Myotubes primários diferenciados apresentaram níveis mais altos de zinco do que células proliferadoras. Uma distribuição subcelular semelhante de zinco foi detectada na linha celular derivada do neuroblastoma N2A. Por outro lado, a linha celular 3T3-L1 estabelecida apresentava níveis mais elevados de zinco quando os pré-adipócitos estavam proliferando do que quando foram induzidos ou diferenciados.
As células MCF10A apresentaram níveis iguais de zinco entre frações citosóicas e nucleares em células proliferadoras. Uma vez que as células MCF10A atingem confluência, uma redução de 40% nos níveis inteiros de zinco celular foi detectada, e o metal foi encontrado mais concentrado na fração citosolica. Espectrometria de absorção atômica do forno de grafite é uma técnica altamente sensível para medir a transição e metais pesados em amostras biológicas e ambientais.
Devem ser tomados cuidados especiais e limpeza na preparação de frações subcelulares, pois a contaminação mínima provavelmente interferirá na análise, devido à sensibilidade do equipamento. Dado os baixos volumes e níveis de traço de metais em cada experimento, é difícil pensar em uma técnica melhor e mais precisa para medir zinco do que o GF-AAS. Não existem técnicas atuais que possam fornecer os limites de detecção e baixo volume necessários ao custo relativamente baixo do GF-AAS.
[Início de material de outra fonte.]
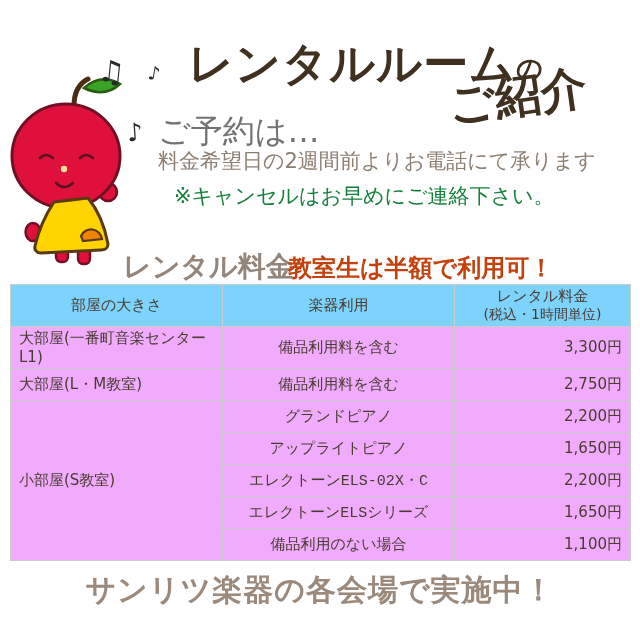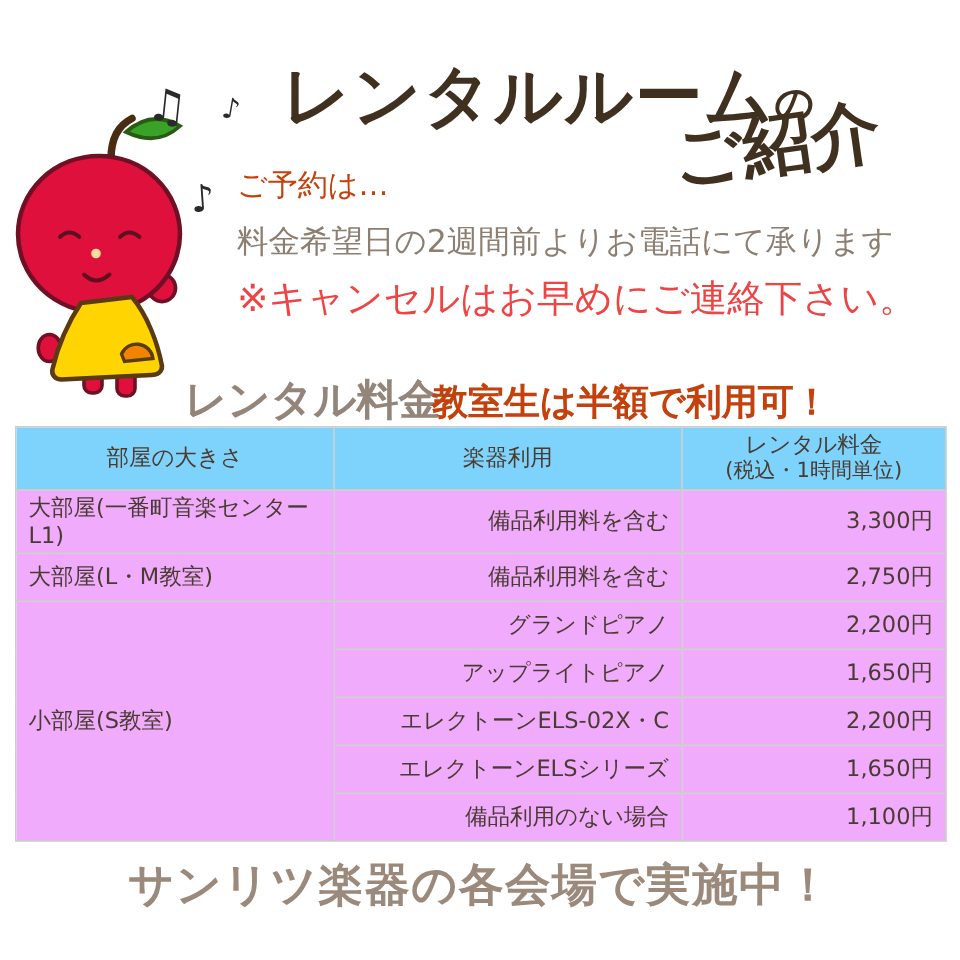"ご予約は…" .intro-line1 { color: #c2410c -> #737373; font-size: 20px -> 32px }
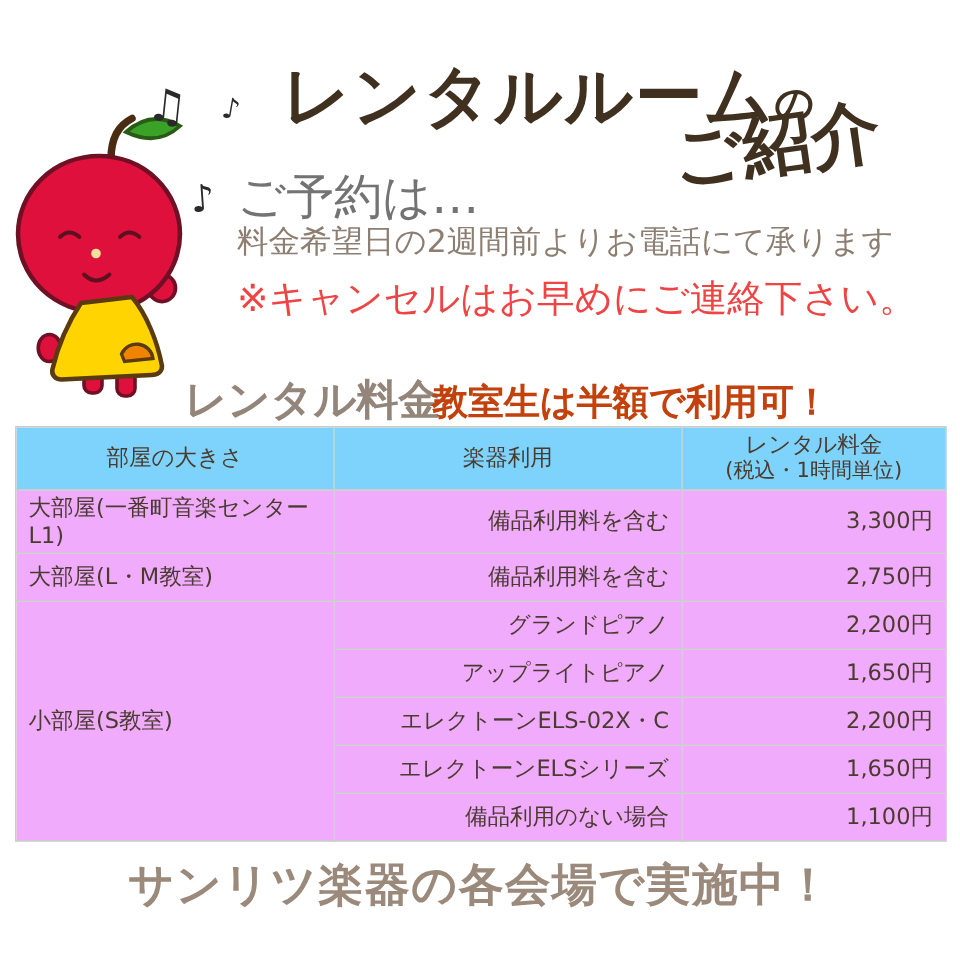"※キャンセルはお早めにご連絡下さい。" .intro-line3 { color: #ef4444 -> #15803d; font-size: 25px -> 21px; left: 158px -> 174px }
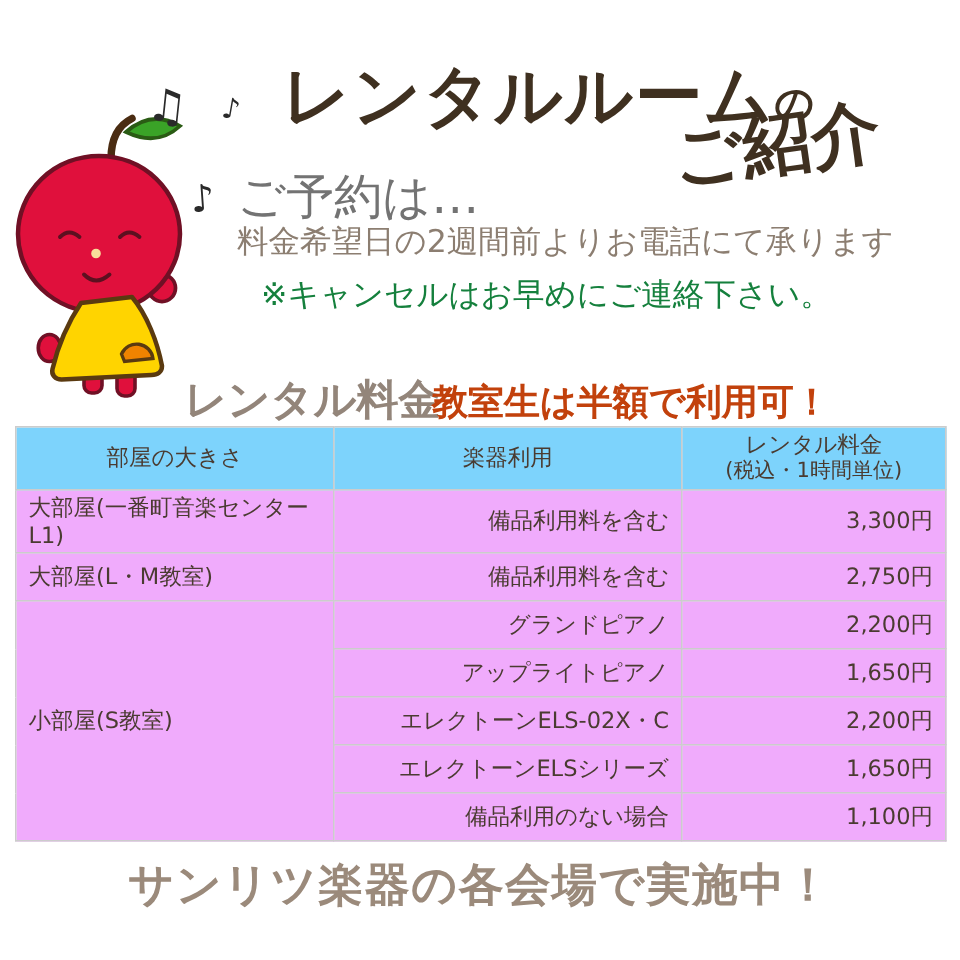"備品利用料を含む" .cell-inst { font-family: none -> Liberation Mono, monospace; text-align: right -> center }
A espectrometria de absorção atômica do forno de grafite é precisa, sensível, econômica e acessível. Esta técnica analítica continuará a melhorar à medida que as tecnologias de detecção elementar continuarem avançando. A aplicação futura para detecção de zinco e outros metais pelo GF-AAS incluirá órgãos, tecidos obtidos a partir de modelos animais e biópsias de pacientes com doenças associadas a desequilíbrios metálicos sistêmicos.
O ácido nítrico é um ácido extremamente corrosivo capaz de causar queimaduras químicas graves muito rapidamente. Este produto químico também pode reagir violentamente com certos compostos, como pós metálicos. Devido ao perigo representado pelo ácido nítrico, é importante tomar medidas rigorosas de segurança sempre que manusear ácido nítrico.
Ao manusear ácido nítrico, recomendamos fortemente que você use óculos químicos de segurança, escudo facial para proteção de respingos, luvas e respiração de vapor aprovada se a ventilação não for adequada.